## Input material
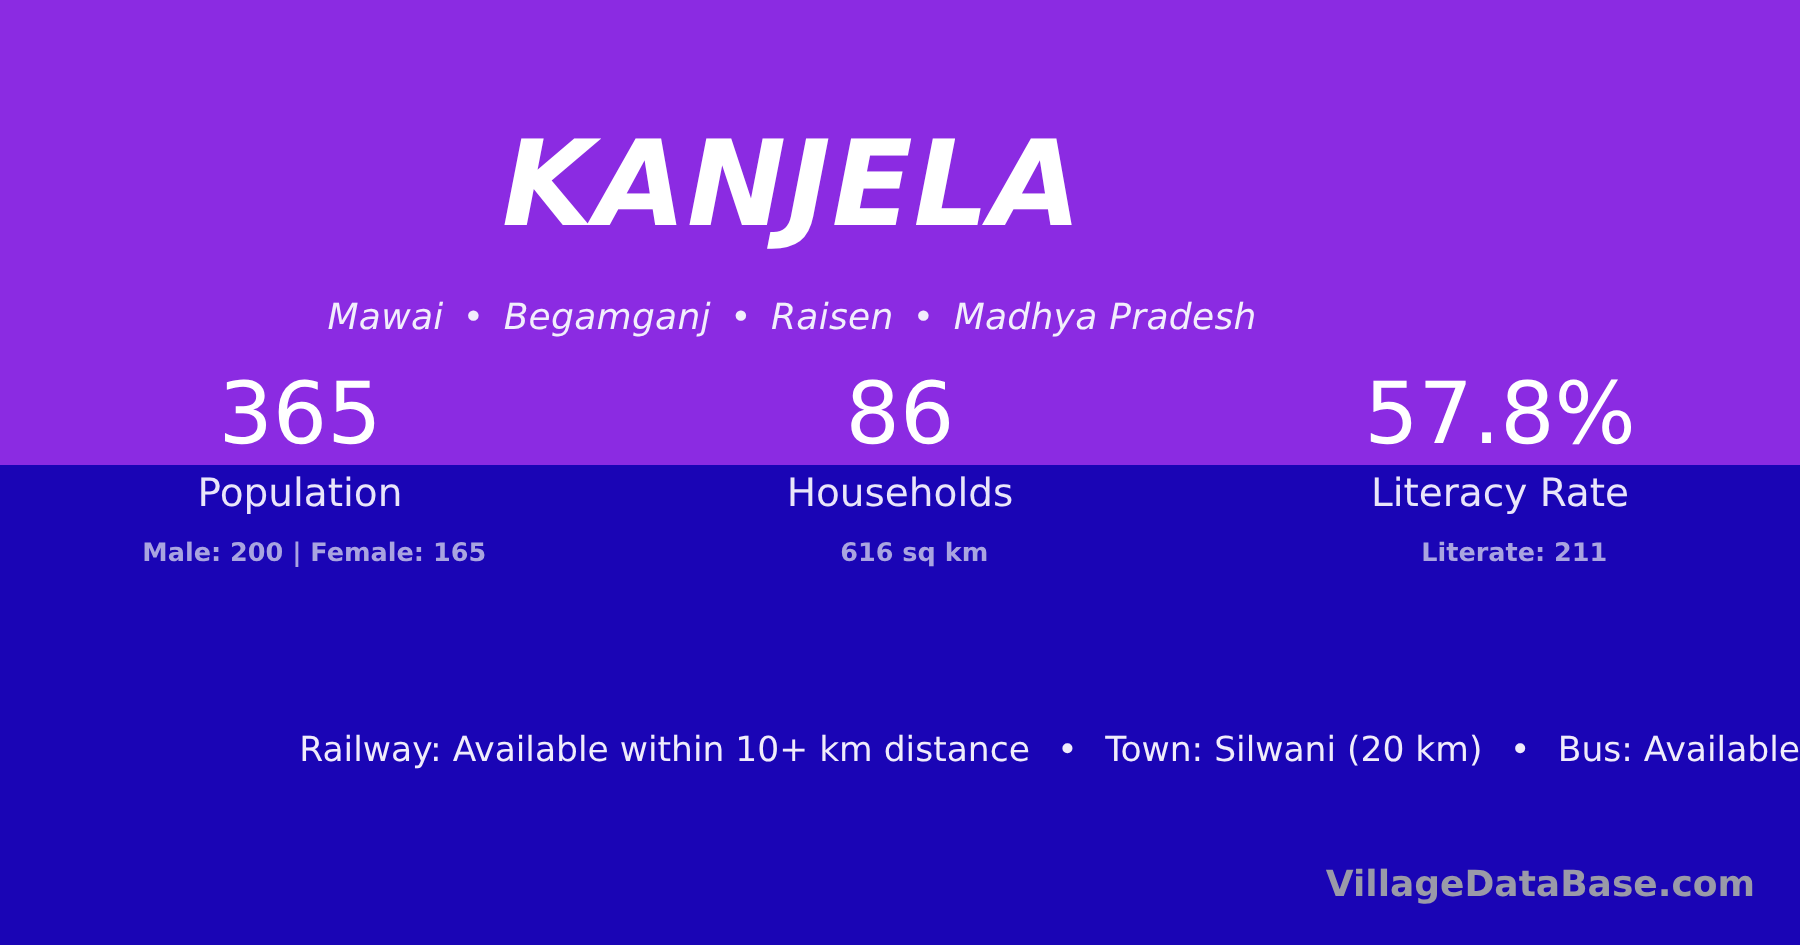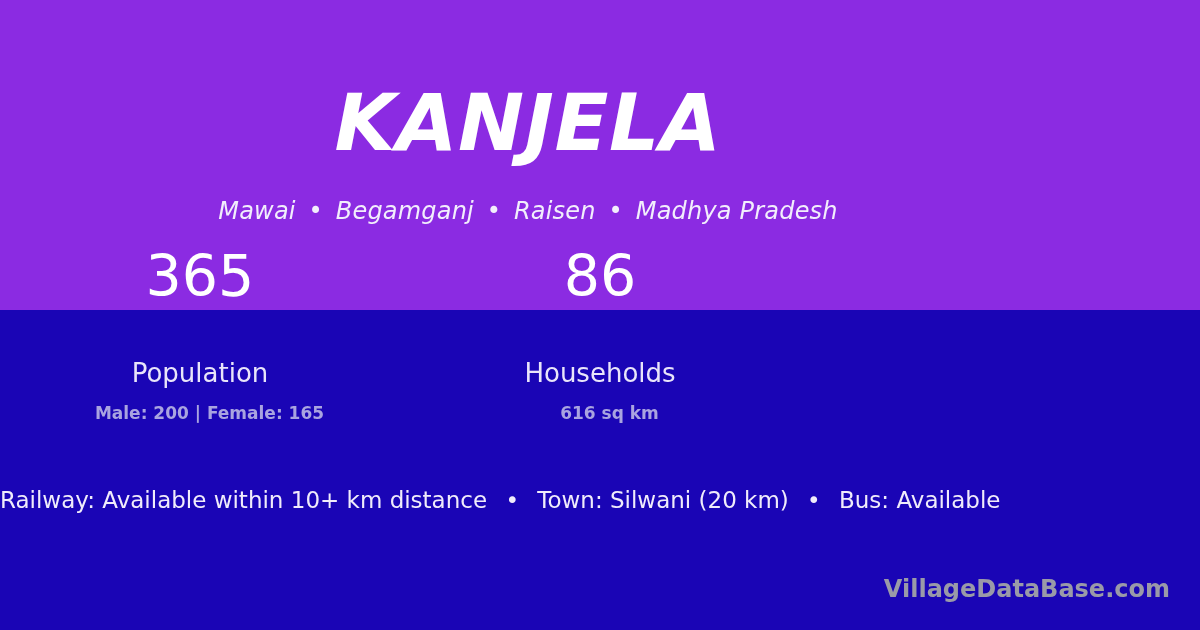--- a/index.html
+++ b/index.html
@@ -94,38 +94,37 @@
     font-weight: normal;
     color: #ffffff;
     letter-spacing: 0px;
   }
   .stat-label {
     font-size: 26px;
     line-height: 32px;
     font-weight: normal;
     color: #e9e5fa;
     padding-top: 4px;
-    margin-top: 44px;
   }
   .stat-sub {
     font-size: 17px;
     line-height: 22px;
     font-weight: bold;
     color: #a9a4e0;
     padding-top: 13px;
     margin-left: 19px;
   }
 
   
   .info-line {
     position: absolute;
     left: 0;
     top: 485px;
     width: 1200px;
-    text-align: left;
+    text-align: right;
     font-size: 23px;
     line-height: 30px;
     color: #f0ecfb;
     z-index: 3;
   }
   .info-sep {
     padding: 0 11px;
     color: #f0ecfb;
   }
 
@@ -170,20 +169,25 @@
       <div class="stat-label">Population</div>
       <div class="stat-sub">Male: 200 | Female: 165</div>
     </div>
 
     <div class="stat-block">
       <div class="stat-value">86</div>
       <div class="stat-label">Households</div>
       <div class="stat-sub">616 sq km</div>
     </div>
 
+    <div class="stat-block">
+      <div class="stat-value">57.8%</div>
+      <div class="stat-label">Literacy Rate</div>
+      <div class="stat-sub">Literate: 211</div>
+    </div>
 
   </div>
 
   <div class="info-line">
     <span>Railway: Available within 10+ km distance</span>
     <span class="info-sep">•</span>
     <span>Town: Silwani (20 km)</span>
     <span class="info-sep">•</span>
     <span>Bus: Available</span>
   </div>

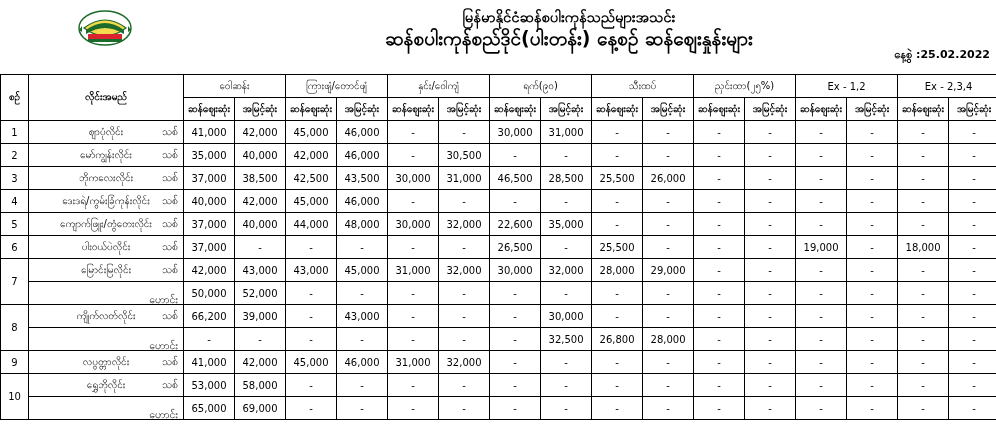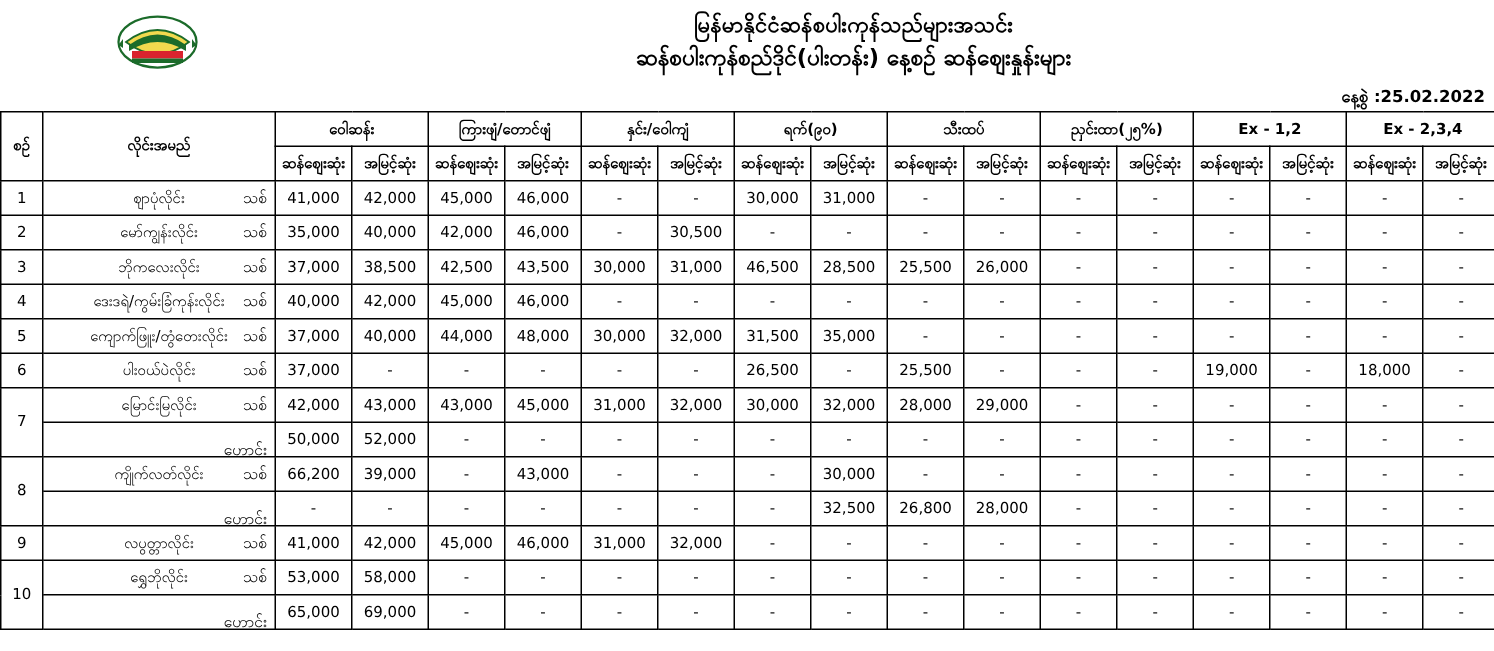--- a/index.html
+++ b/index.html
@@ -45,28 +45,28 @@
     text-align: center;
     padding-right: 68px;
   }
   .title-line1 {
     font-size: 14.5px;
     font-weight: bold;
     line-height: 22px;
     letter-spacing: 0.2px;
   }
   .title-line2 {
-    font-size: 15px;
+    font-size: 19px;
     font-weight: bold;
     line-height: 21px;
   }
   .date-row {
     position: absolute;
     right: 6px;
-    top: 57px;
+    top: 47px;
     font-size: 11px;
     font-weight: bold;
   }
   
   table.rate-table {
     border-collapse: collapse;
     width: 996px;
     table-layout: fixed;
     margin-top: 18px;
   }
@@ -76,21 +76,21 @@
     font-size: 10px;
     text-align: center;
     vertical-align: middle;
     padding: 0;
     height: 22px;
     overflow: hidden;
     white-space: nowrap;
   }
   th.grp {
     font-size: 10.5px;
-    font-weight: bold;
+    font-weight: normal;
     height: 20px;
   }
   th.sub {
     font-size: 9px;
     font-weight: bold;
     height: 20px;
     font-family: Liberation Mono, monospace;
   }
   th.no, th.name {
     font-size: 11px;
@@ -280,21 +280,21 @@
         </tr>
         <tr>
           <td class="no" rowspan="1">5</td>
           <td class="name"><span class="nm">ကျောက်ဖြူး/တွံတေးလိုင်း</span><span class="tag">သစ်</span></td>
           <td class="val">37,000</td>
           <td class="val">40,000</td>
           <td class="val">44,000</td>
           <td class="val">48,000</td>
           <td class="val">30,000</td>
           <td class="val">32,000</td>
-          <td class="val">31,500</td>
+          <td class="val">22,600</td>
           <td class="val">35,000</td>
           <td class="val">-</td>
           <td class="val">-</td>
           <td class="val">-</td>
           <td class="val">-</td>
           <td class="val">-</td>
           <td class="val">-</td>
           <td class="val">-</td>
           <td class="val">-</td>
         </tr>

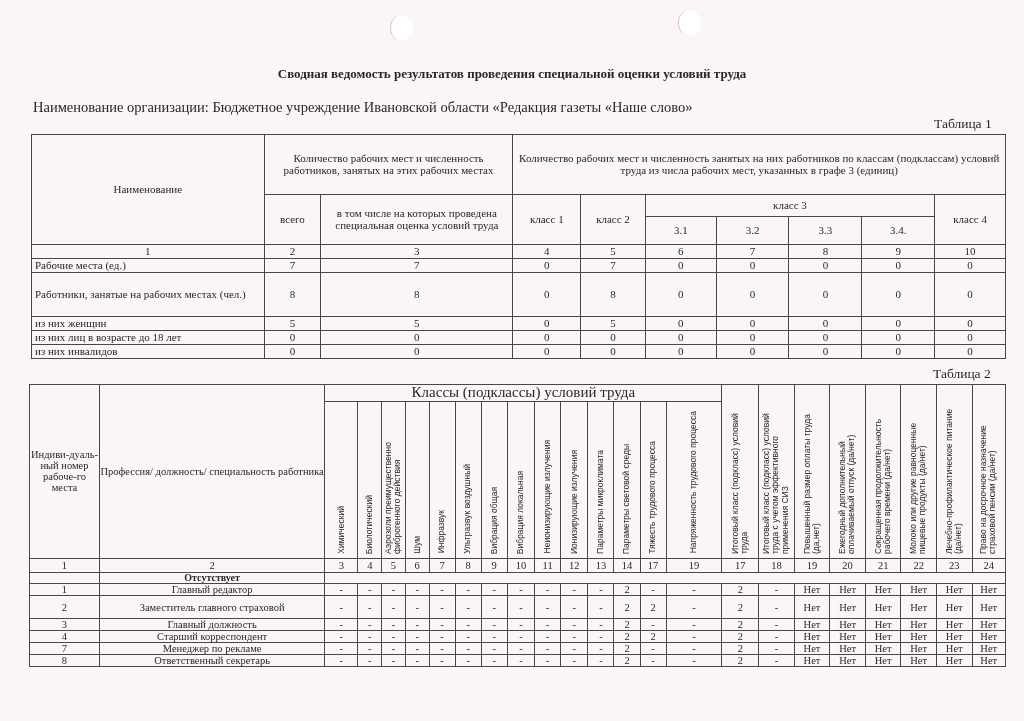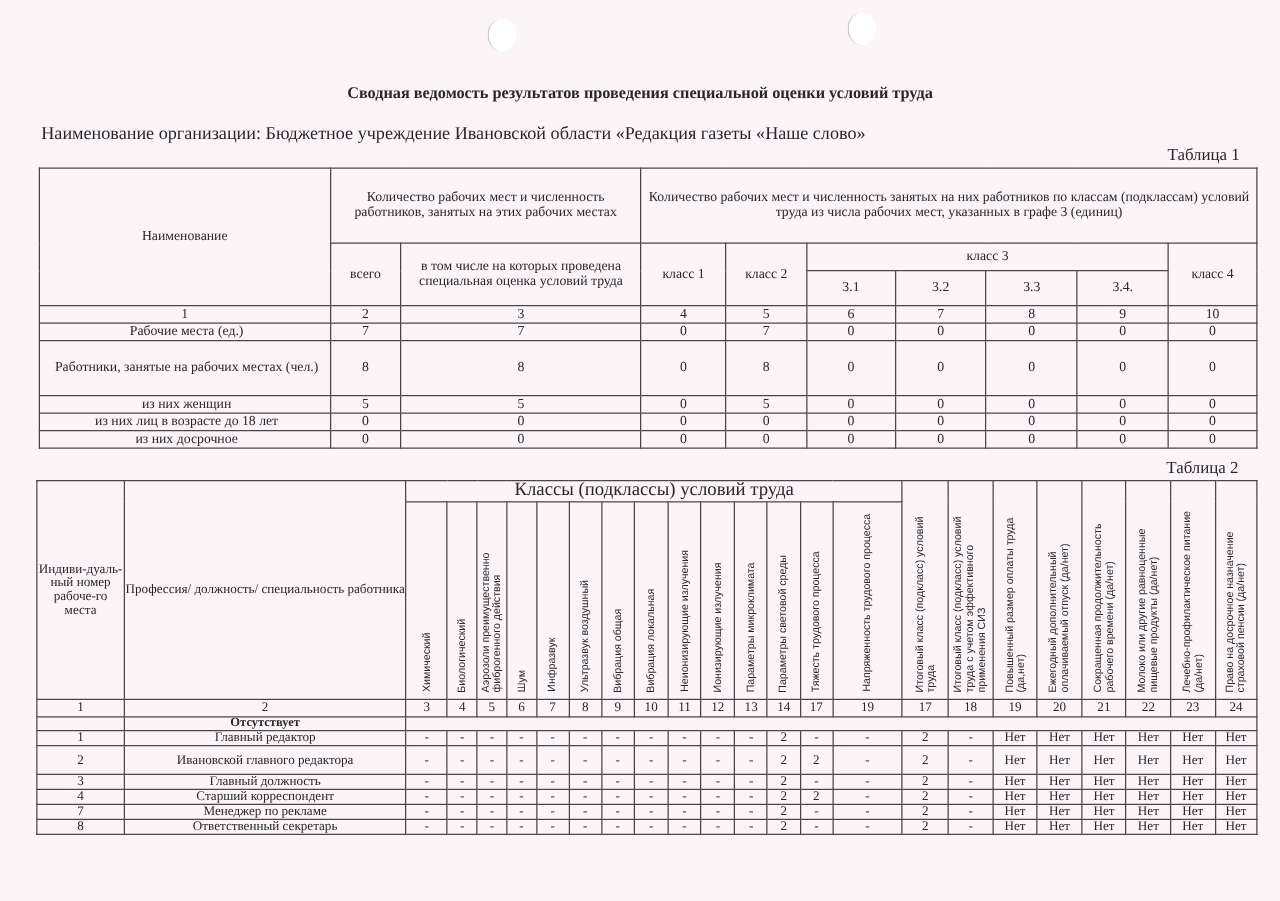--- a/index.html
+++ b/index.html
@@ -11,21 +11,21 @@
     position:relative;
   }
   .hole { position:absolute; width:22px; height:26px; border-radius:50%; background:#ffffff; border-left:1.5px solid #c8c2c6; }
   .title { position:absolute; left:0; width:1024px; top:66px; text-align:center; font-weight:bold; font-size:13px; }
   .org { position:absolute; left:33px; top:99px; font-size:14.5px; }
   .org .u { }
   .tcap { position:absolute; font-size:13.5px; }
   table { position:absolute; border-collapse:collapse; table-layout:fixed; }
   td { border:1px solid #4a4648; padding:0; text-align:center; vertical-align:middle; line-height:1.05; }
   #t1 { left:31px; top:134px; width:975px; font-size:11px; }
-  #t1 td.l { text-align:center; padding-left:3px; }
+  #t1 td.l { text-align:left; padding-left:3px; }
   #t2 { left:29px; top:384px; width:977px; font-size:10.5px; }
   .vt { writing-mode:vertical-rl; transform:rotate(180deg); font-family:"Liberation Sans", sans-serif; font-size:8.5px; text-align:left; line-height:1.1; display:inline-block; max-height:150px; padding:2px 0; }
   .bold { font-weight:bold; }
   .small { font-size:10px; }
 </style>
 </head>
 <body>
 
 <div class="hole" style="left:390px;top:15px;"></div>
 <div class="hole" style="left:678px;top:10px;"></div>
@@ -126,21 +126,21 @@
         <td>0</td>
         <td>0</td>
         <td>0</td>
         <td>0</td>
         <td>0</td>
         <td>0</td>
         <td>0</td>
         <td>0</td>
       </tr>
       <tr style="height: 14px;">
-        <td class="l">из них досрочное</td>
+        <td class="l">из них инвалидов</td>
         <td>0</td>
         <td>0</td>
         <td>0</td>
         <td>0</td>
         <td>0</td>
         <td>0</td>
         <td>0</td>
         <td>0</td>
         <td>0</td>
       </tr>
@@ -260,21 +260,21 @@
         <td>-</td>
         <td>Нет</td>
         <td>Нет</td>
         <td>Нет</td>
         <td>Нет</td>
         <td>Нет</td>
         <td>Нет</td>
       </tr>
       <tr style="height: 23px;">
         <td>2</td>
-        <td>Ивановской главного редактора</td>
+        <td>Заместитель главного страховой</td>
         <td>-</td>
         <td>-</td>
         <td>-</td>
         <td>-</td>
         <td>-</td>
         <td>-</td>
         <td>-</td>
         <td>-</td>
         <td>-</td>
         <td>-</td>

## Your objective
All the lines above should be reproduced exactly, and none of the pictures.

## Answer to this problem
--- a/index.html
+++ b/index.html
@@ -94,38 +94,37 @@
     font-weight: normal;
     color: #ffffff;
     letter-spacing: 0px;
   }
   .stat-label {
     font-size: 26px;
     line-height: 32px;
     font-weight: normal;
     color: #e9e5fa;
     padding-top: 4px;
-    margin-top: 44px;
   }
   .stat-sub {
     font-size: 17px;
     line-height: 22px;
     font-weight: bold;
     color: #a9a4e0;
     padding-top: 13px;
     margin-left: 19px;
   }
 
   
   .info-line {
     position: absolute;
     left: 0;
     top: 485px;
     width: 1200px;
-    text-align: left;
+    text-align: right;
     font-size: 23px;
     line-height: 30px;
     color: #f0ecfb;
     z-index: 3;
   }
   .info-sep {
     padding: 0 11px;
     color: #f0ecfb;
   }
 
@@ -170,20 +169,25 @@
       <div class="stat-label">Population</div>
       <div class="stat-sub">Male: 200 | Female: 165</div>
     </div>
 
     <div class="stat-block">
       <div class="stat-value">86</div>
       <div class="stat-label">Households</div>
       <div class="stat-sub">616 sq km</div>
     </div>
 
+    <div class="stat-block">
+      <div class="stat-value">57.8%</div>
+      <div class="stat-label">Literacy Rate</div>
+      <div class="stat-sub">Literate: 211</div>
+    </div>
 
   </div>
 
   <div class="info-line">
     <span>Railway: Available within 10+ km distance</span>
     <span class="info-sep">•</span>
     <span>Town: Silwani (20 km)</span>
     <span class="info-sep">•</span>
     <span>Bus: Available</span>
   </div>

--- a/index.html
+++ b/index.html
@@ -45,28 +45,28 @@
     text-align: center;
     padding-right: 68px;
   }
   .title-line1 {
     font-size: 14.5px;
     font-weight: bold;
     line-height: 22px;
     letter-spacing: 0.2px;
   }
   .title-line2 {
-    font-size: 15px;
+    font-size: 19px;
     font-weight: bold;
     line-height: 21px;
   }
   .date-row {
     position: absolute;
     right: 6px;
-    top: 57px;
+    top: 47px;
     font-size: 11px;
     font-weight: bold;
   }
   
   table.rate-table {
     border-collapse: collapse;
     width: 996px;
     table-layout: fixed;
     margin-top: 18px;
   }
@@ -76,21 +76,21 @@
     font-size: 10px;
     text-align: center;
     vertical-align: middle;
     padding: 0;
     height: 22px;
     overflow: hidden;
     white-space: nowrap;
   }
   th.grp {
     font-size: 10.5px;
-    font-weight: bold;
+    font-weight: normal;
     height: 20px;
   }
   th.sub {
     font-size: 9px;
     font-weight: bold;
     height: 20px;
     font-family: Liberation Mono, monospace;
   }
   th.no, th.name {
     font-size: 11px;
@@ -280,21 +280,21 @@
         </tr>
         <tr>
           <td class="no" rowspan="1">5</td>
           <td class="name"><span class="nm">ကျောက်ဖြူး/တွံတေးလိုင်း</span><span class="tag">သစ်</span></td>
           <td class="val">37,000</td>
           <td class="val">40,000</td>
           <td class="val">44,000</td>
           <td class="val">48,000</td>
           <td class="val">30,000</td>
           <td class="val">32,000</td>
-          <td class="val">31,500</td>
+          <td class="val">22,600</td>
           <td class="val">35,000</td>
           <td class="val">-</td>
           <td class="val">-</td>
           <td class="val">-</td>
           <td class="val">-</td>
           <td class="val">-</td>
           <td class="val">-</td>
           <td class="val">-</td>
           <td class="val">-</td>
         </tr>

--- a/index.html
+++ b/index.html
@@ -11,21 +11,21 @@
     position:relative;
   }
   .hole { position:absolute; width:22px; height:26px; border-radius:50%; background:#ffffff; border-left:1.5px solid #c8c2c6; }
   .title { position:absolute; left:0; width:1024px; top:66px; text-align:center; font-weight:bold; font-size:13px; }
   .org { position:absolute; left:33px; top:99px; font-size:14.5px; }
   .org .u { }
   .tcap { position:absolute; font-size:13.5px; }
   table { position:absolute; border-collapse:collapse; table-layout:fixed; }
   td { border:1px solid #4a4648; padding:0; text-align:center; vertical-align:middle; line-height:1.05; }
   #t1 { left:31px; top:134px; width:975px; font-size:11px; }
-  #t1 td.l { text-align:center; padding-left:3px; }
+  #t1 td.l { text-align:left; padding-left:3px; }
   #t2 { left:29px; top:384px; width:977px; font-size:10.5px; }
   .vt { writing-mode:vertical-rl; transform:rotate(180deg); font-family:"Liberation Sans", sans-serif; font-size:8.5px; text-align:left; line-height:1.1; display:inline-block; max-height:150px; padding:2px 0; }
   .bold { font-weight:bold; }
   .small { font-size:10px; }
 </style>
 </head>
 <body>
 
 <div class="hole" style="left:390px;top:15px;"></div>
 <div class="hole" style="left:678px;top:10px;"></div>
@@ -126,21 +126,21 @@
         <td>0</td>
         <td>0</td>
         <td>0</td>
         <td>0</td>
         <td>0</td>
         <td>0</td>
         <td>0</td>
         <td>0</td>
       </tr>
       <tr style="height: 14px;">
-        <td class="l">из них досрочное</td>
+        <td class="l">из них инвалидов</td>
         <td>0</td>
         <td>0</td>
         <td>0</td>
         <td>0</td>
         <td>0</td>
         <td>0</td>
         <td>0</td>
         <td>0</td>
         <td>0</td>
       </tr>
@@ -260,21 +260,21 @@
         <td>-</td>
         <td>Нет</td>
         <td>Нет</td>
         <td>Нет</td>
         <td>Нет</td>
         <td>Нет</td>
         <td>Нет</td>
       </tr>
       <tr style="height: 23px;">
         <td>2</td>
-        <td>Ивановской главного редактора</td>
+        <td>Заместитель главного страховой</td>
         <td>-</td>
         <td>-</td>
         <td>-</td>
         <td>-</td>
         <td>-</td>
         <td>-</td>
         <td>-</td>
         <td>-</td>
         <td>-</td>
         <td>-</td>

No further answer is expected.